Segment Open

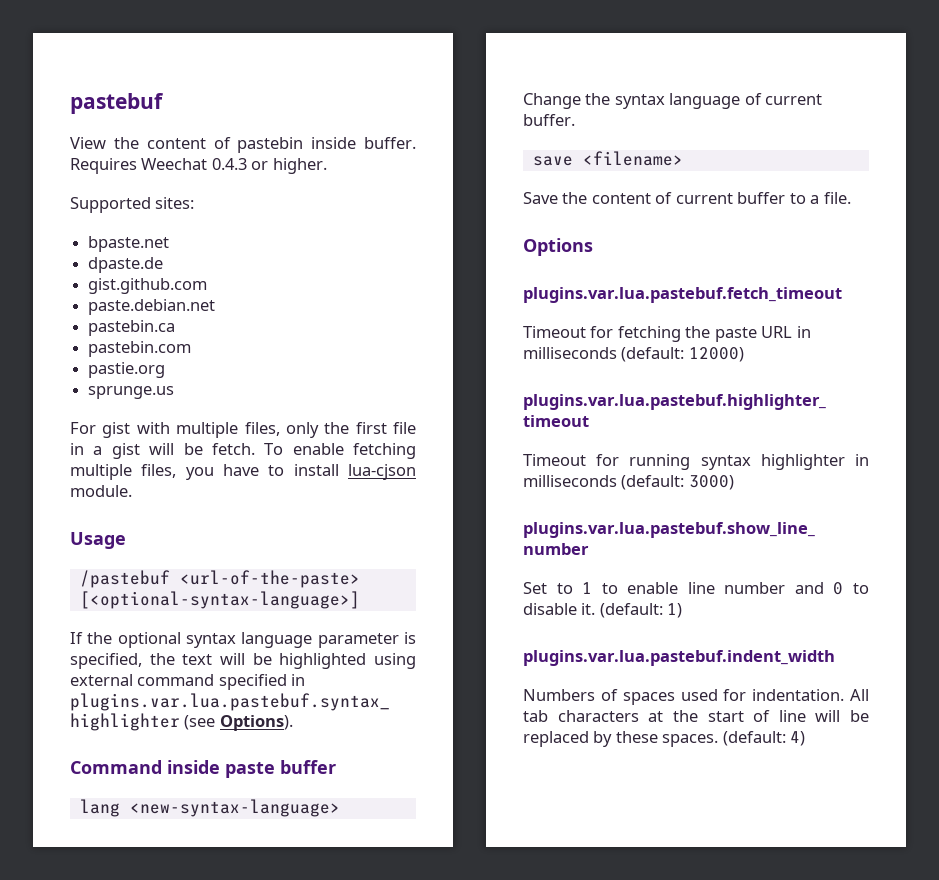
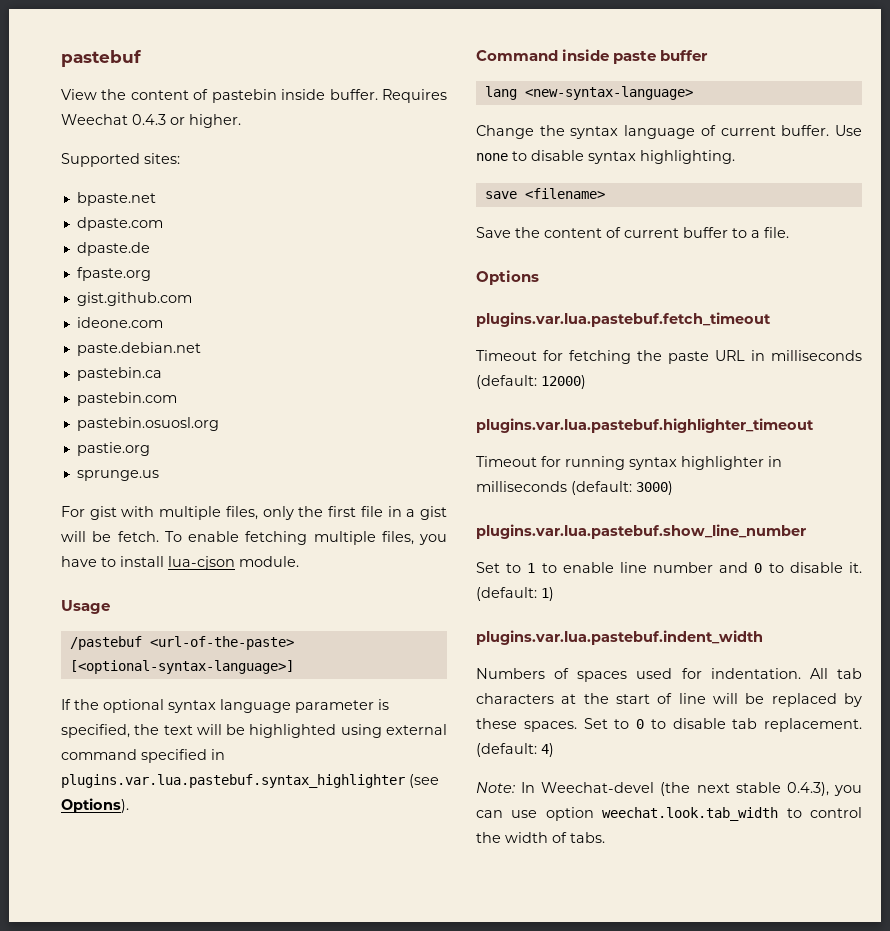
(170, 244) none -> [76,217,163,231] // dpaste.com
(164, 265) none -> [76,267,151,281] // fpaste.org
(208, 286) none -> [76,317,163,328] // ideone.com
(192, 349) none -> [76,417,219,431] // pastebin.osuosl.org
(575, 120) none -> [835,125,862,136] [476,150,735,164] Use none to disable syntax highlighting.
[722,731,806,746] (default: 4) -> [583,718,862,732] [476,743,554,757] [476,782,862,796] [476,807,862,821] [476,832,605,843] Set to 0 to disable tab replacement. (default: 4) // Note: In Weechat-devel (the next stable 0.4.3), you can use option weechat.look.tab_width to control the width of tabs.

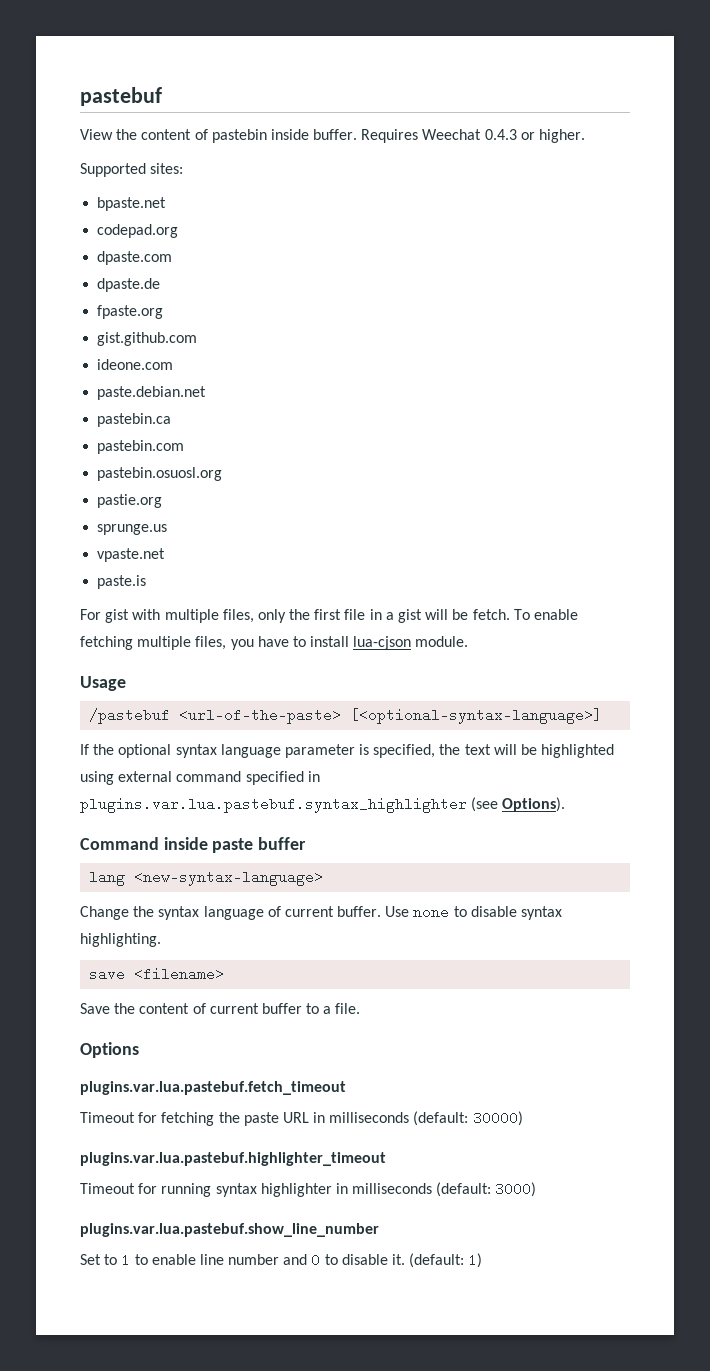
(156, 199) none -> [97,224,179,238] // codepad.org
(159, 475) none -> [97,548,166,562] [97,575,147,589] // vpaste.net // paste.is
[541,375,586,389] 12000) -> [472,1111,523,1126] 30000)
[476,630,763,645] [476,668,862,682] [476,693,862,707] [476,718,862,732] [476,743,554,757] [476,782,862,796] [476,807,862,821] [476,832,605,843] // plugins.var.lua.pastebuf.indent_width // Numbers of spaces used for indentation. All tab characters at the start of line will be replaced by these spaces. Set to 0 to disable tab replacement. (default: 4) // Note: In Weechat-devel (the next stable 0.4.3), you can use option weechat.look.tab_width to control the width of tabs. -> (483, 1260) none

Segment Closed

Work to complete: Your copy should hold exactly the lines from the line containing "(575, 120) none" through the last line of the listing above, both included, and no pictures.

Solution for this task:
(575, 120) none -> [835,125,862,136] [476,150,735,164] Use none to disable syntax highlighting.
[722,731,806,746] (default: 4) -> [583,718,862,732] [476,743,554,757] [476,782,862,796] [476,807,862,821] [476,832,605,843] Set to 0 to disable tab replacement. (default: 4) // Note: In Weechat-devel (the next stable 0.4.3), you can use option weechat.look.tab_width to control the width of tabs.

(156, 199) none -> [97,224,179,238] // codepad.org
(159, 475) none -> [97,548,166,562] [97,575,147,589] // vpaste.net // paste.is
[541,375,586,389] 12000) -> [472,1111,523,1126] 30000)
[476,630,763,645] [476,668,862,682] [476,693,862,707] [476,718,862,732] [476,743,554,757] [476,782,862,796] [476,807,862,821] [476,832,605,843] // plugins.var.lua.pastebuf.indent_width // Numbers of spaces used for indentation. All tab characters at the start of line will be replaced by these spaces. Set to 0 to disable tab replacement. (default: 4) // Note: In Weechat-devel (the next stable 0.4.3), you can use option weechat.look.tab_width to control the width of tabs. -> (483, 1260) none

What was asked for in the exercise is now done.